* [Activity] Only one portion of the data is to be written out: from the line bearing "- P value less" through the line bearing "- Two hundred". Write it exactly as it appears.

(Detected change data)
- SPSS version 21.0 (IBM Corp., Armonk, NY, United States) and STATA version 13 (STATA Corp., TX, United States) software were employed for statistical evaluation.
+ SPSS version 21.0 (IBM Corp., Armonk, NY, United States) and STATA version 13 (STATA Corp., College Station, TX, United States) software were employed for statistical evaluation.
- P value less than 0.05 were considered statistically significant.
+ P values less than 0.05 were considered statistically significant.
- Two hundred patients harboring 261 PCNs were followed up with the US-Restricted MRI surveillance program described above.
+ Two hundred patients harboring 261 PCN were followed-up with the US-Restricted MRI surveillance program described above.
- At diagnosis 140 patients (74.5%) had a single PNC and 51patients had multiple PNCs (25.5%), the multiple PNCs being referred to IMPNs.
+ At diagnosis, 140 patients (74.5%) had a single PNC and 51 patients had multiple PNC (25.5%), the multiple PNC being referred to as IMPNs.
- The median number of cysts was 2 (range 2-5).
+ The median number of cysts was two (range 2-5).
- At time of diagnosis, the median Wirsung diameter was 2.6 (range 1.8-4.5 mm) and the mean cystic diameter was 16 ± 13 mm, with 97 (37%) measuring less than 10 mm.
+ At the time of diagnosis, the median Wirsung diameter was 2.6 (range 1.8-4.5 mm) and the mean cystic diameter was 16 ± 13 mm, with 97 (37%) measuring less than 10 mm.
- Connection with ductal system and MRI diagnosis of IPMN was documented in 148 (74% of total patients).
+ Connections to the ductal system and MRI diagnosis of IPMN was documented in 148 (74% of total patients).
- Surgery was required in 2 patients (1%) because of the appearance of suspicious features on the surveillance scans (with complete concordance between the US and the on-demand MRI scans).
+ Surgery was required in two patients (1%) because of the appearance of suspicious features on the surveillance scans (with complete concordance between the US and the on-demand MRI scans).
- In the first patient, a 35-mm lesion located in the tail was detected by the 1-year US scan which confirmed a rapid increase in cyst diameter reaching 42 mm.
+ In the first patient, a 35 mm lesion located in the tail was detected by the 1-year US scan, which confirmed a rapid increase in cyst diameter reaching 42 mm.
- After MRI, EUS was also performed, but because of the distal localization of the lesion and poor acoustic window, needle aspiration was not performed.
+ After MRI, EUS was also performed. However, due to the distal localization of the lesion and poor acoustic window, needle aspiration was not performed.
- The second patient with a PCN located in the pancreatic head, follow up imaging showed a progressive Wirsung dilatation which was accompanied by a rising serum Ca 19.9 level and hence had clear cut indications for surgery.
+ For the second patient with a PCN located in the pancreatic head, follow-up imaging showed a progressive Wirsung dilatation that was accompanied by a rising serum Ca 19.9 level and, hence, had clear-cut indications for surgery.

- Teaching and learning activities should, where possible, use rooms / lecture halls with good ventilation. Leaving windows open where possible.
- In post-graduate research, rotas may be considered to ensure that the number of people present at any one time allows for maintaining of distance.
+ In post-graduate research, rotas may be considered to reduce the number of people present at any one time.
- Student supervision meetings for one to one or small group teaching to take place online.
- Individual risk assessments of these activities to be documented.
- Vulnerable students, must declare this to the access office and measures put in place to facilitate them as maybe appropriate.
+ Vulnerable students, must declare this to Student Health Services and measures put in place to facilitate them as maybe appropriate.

* [Reply]
- P value less than 0.05 were considered statistically significant.
+ P values less than 0.05 were considered statistically significant.
- Two hundred patients harboring 261 PCNs were followed up with the US-Restricted MRI surveillance program described above.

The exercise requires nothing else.